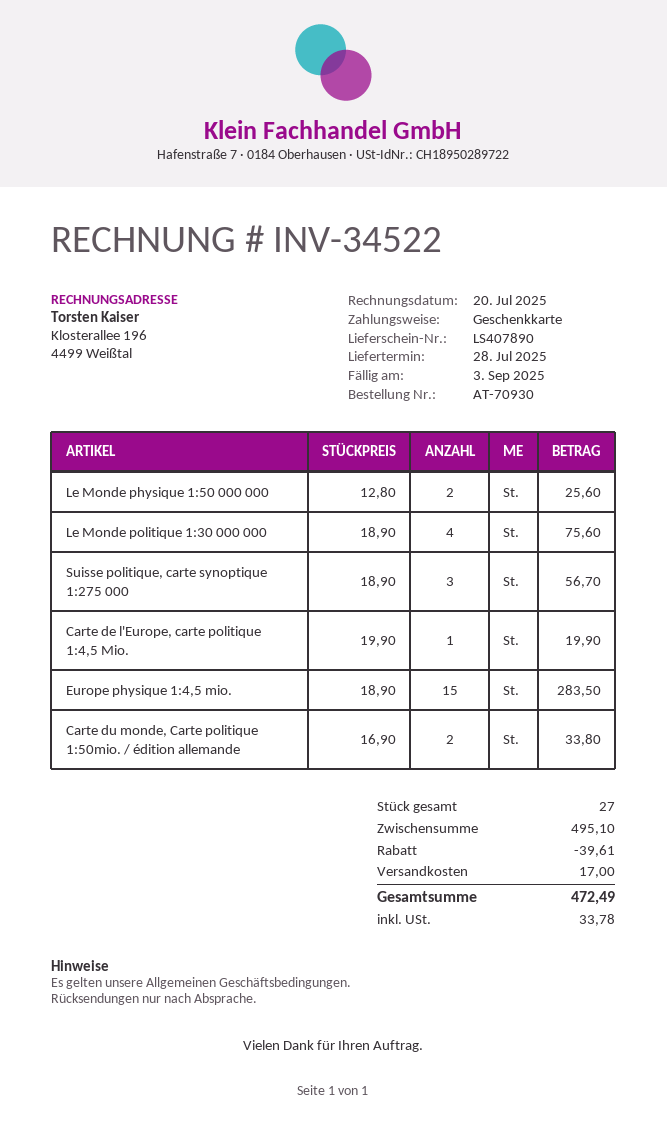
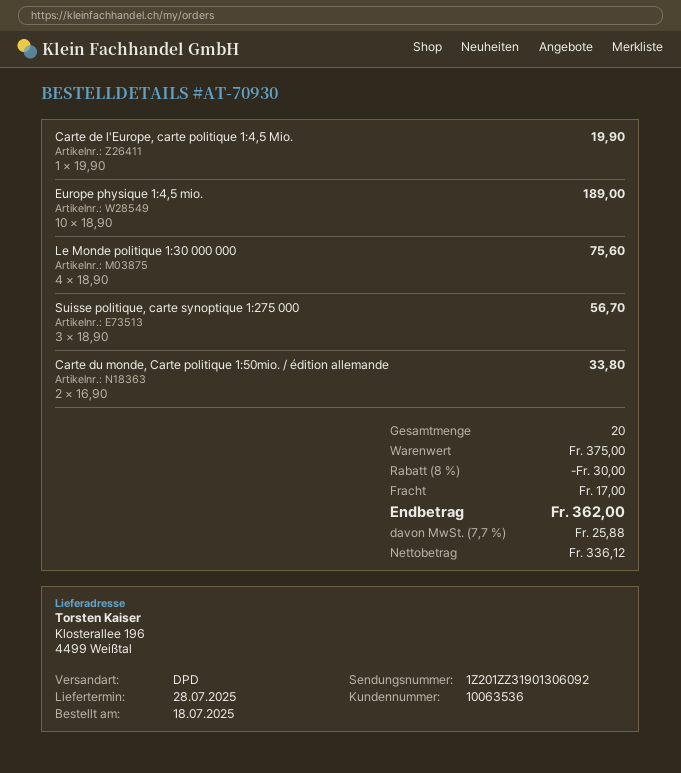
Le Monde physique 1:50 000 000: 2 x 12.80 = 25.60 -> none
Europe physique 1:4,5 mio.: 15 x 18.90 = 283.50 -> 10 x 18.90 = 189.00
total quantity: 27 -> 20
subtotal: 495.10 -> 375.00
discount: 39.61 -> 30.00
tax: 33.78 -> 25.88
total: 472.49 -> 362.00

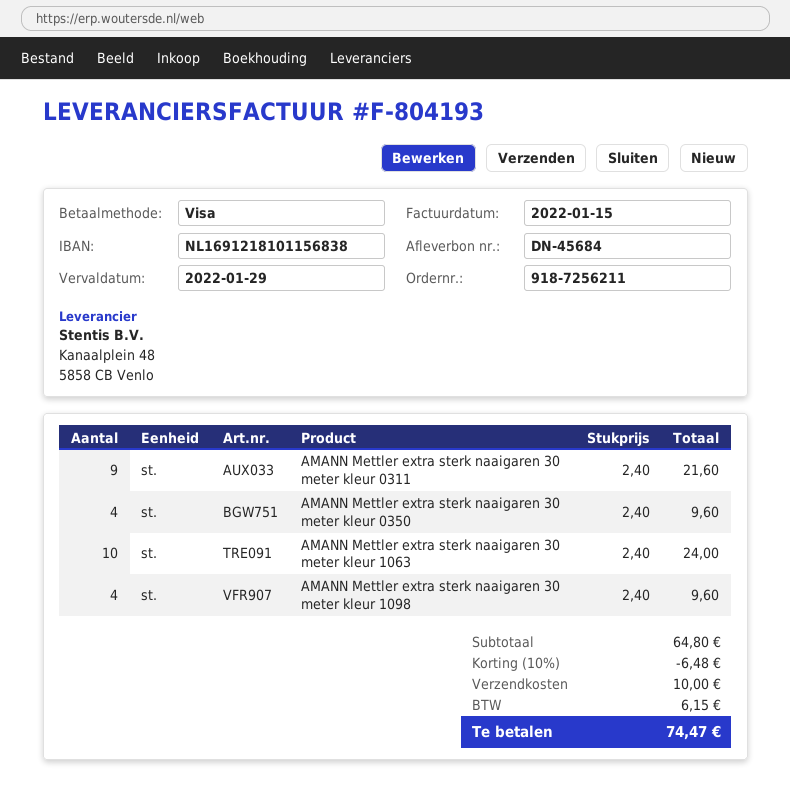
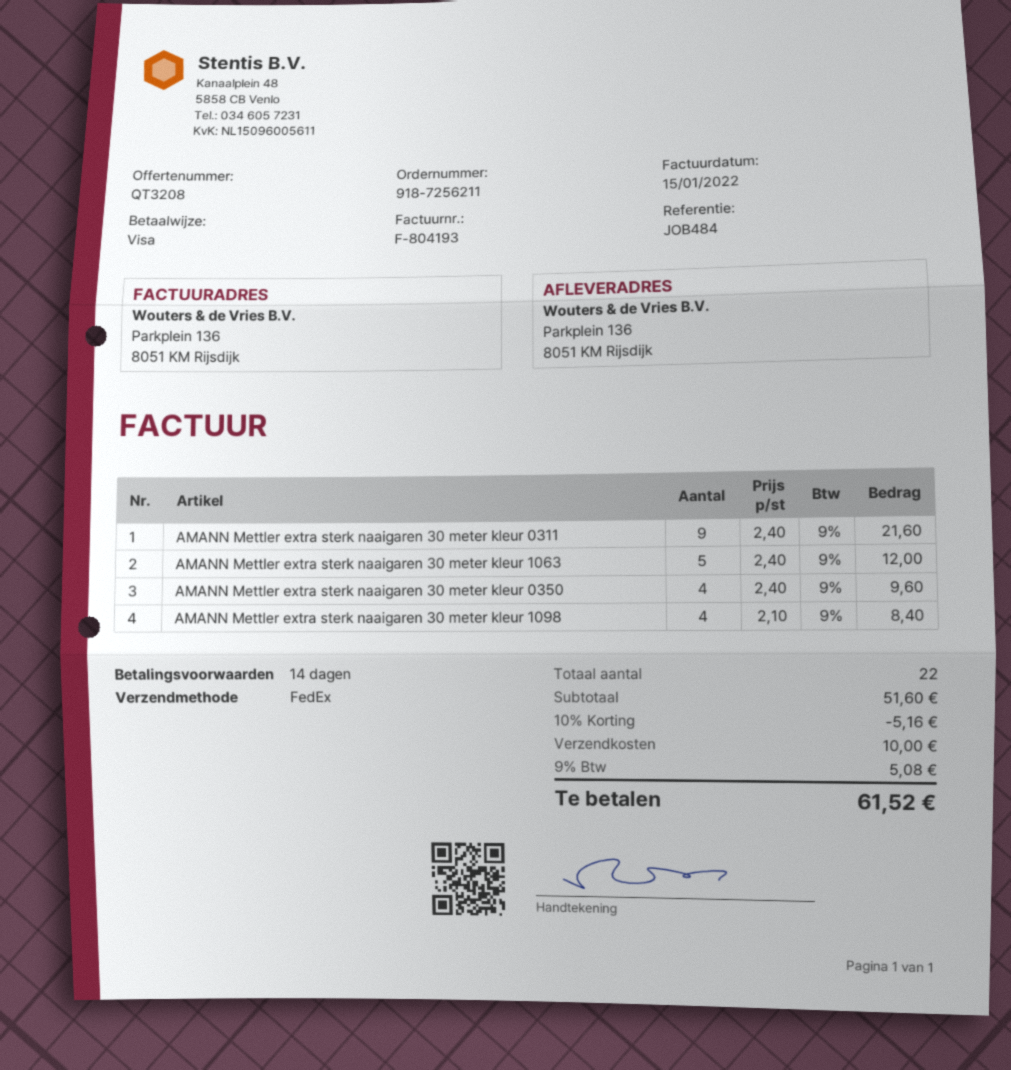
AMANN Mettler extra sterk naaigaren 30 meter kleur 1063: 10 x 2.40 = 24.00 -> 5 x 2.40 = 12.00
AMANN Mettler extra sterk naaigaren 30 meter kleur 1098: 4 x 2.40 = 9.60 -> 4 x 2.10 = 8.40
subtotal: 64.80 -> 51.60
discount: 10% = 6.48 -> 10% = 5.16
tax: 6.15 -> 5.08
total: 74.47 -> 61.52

-=-=-=-=-

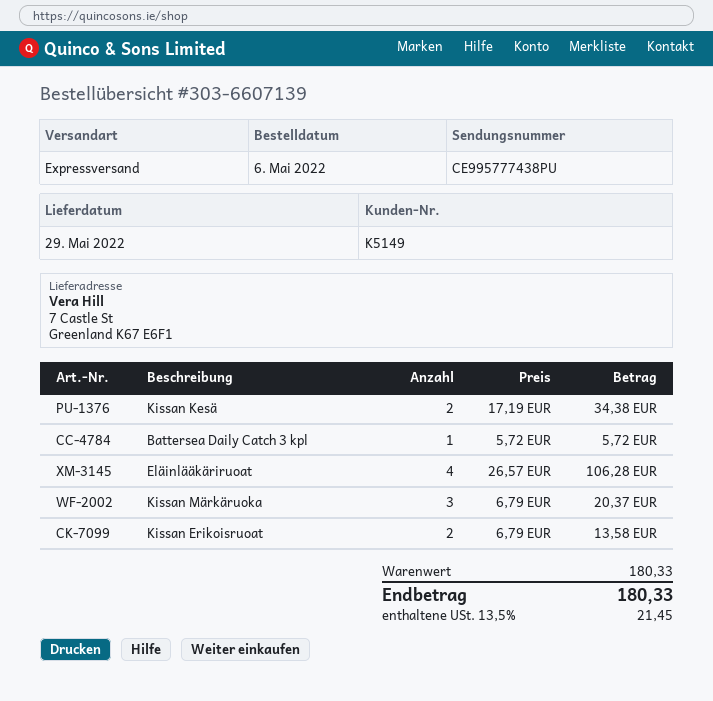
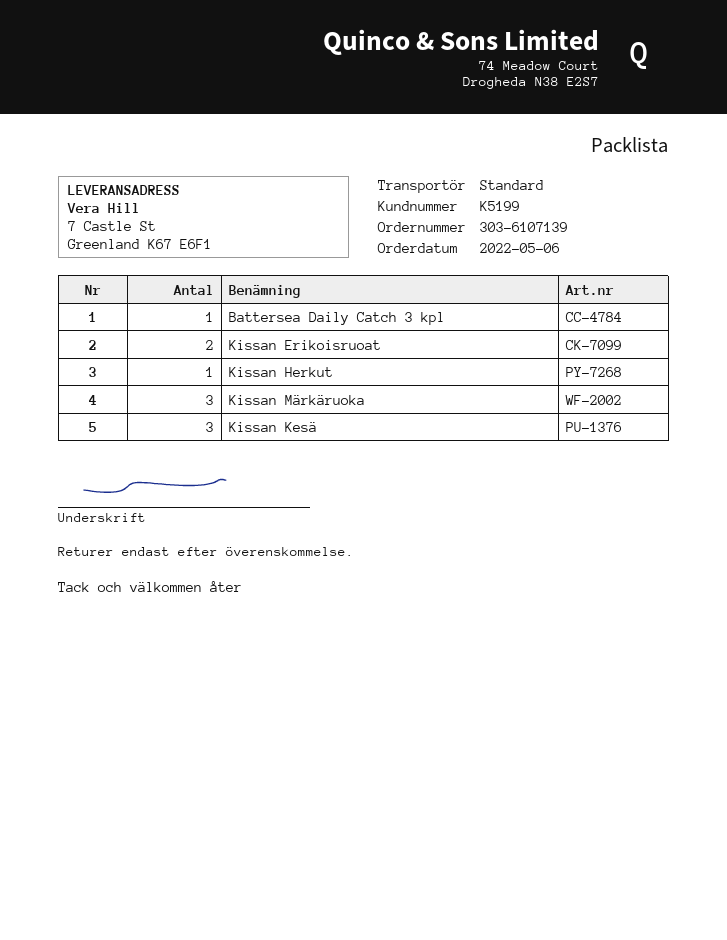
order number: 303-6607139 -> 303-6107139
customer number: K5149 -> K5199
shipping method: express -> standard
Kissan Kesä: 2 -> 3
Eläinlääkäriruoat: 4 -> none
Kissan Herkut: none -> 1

-=-=-=-=-

Using the data above, retype exactly the lines from the line with "Le Monde physique" to the line with "total: 74.47 -> 61.52", inclusive. No pictures and nothing else.

Response below »
Le Monde physique 1:50 000 000: 2 x 12.80 = 25.60 -> none
Europe physique 1:4,5 mio.: 15 x 18.90 = 283.50 -> 10 x 18.90 = 189.00
total quantity: 27 -> 20
subtotal: 495.10 -> 375.00
discount: 39.61 -> 30.00
tax: 33.78 -> 25.88
total: 472.49 -> 362.00

AMANN Mettler extra sterk naaigaren 30 meter kleur 1063: 10 x 2.40 = 24.00 -> 5 x 2.40 = 12.00
AMANN Mettler extra sterk naaigaren 30 meter kleur 1098: 4 x 2.40 = 9.60 -> 4 x 2.10 = 8.40
subtotal: 64.80 -> 51.60
discount: 10% = 6.48 -> 10% = 5.16
tax: 6.15 -> 5.08
total: 74.47 -> 61.52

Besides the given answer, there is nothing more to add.